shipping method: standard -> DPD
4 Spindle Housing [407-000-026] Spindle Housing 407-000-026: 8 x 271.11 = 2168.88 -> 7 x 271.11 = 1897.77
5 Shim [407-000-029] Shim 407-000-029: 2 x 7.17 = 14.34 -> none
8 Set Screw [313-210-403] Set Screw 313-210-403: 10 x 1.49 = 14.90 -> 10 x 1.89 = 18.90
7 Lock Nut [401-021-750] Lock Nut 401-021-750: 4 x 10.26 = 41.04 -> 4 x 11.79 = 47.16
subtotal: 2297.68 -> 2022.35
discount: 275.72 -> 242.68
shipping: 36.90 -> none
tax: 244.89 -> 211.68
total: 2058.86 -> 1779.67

========================================

> **EXERCISE BRIEF**: The reply is a bare number, the count of lines in these entries that hold the word "none".

> **TASK RESPONSE**: 2